Aim of the exercise = Apart from the pictures, reproduce the data below exactly as it stands.

The records =

——

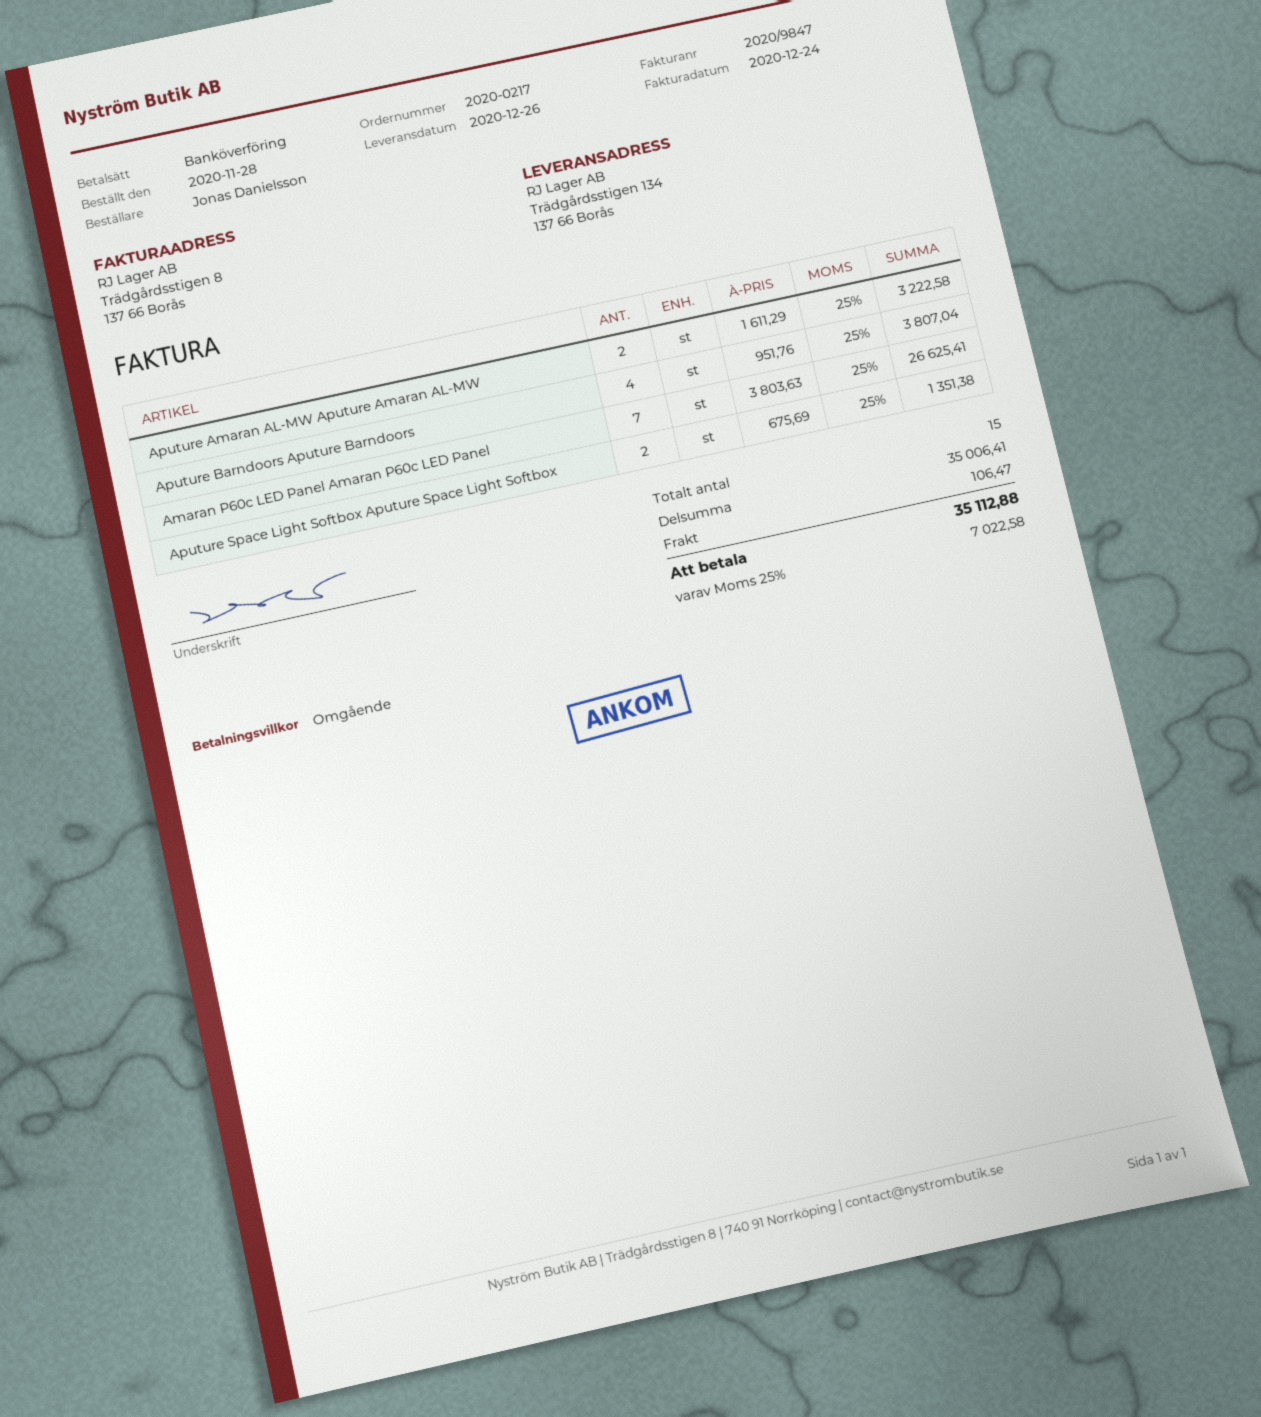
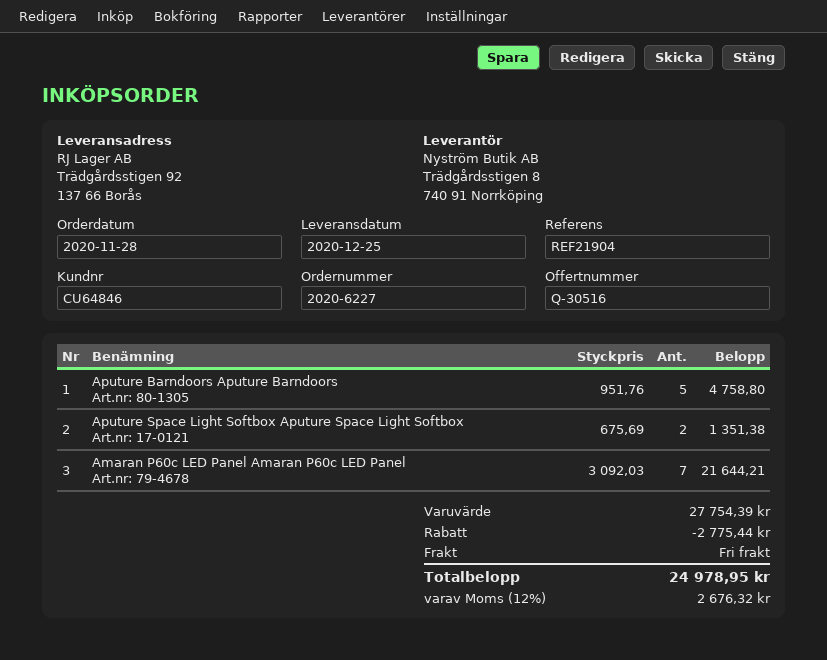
order number: 2020-0217 -> 2020-6227
delivery date: 2020-12-26 -> 2020-12-25
ship to: Trädgårdsstigen 134, 137 66 Borås -> Trädgårdsstigen 92, 137 66 Borås
Aputure Amaran AL-MW Aputure Amaran AL-MW: 2 x 1611.29 = 3222.58 -> none
Aputure Barndoors Aputure Barndoors: 4 x 951.76 = 3807.04 -> 5 x 951.76 = 4758.80
Amaran P60c LED Panel Amaran P60c LED Panel: 7 x 3803.63 = 26625.41 -> 7 x 3092.03 = 21644.21
subtotal: 35006.41 -> 27754.39
discount: none -> 2775.44
shipping: 106.47 -> 0.00
tax: 25% = 7022.58 -> 12% = 2676.32
total: 35112.88 -> 24978.95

——

Task response =
order number: 2020-0217 -> 2020-6227
delivery date: 2020-12-26 -> 2020-12-25
ship to: Trädgårdsstigen 134, 137 66 Borås -> Trädgårdsstigen 92, 137 66 Borås
Aputure Amaran AL-MW Aputure Amaran AL-MW: 2 x 1611.29 = 3222.58 -> none
Aputure Barndoors Aputure Barndoors: 4 x 951.76 = 3807.04 -> 5 x 951.76 = 4758.80
Amaran P60c LED Panel Amaran P60c LED Panel: 7 x 3803.63 = 26625.41 -> 7 x 3092.03 = 21644.21
subtotal: 35006.41 -> 27754.39
discount: none -> 2775.44
shipping: 106.47 -> 0.00
tax: 25% = 7022.58 -> 12% = 2676.32
total: 35112.88 -> 24978.95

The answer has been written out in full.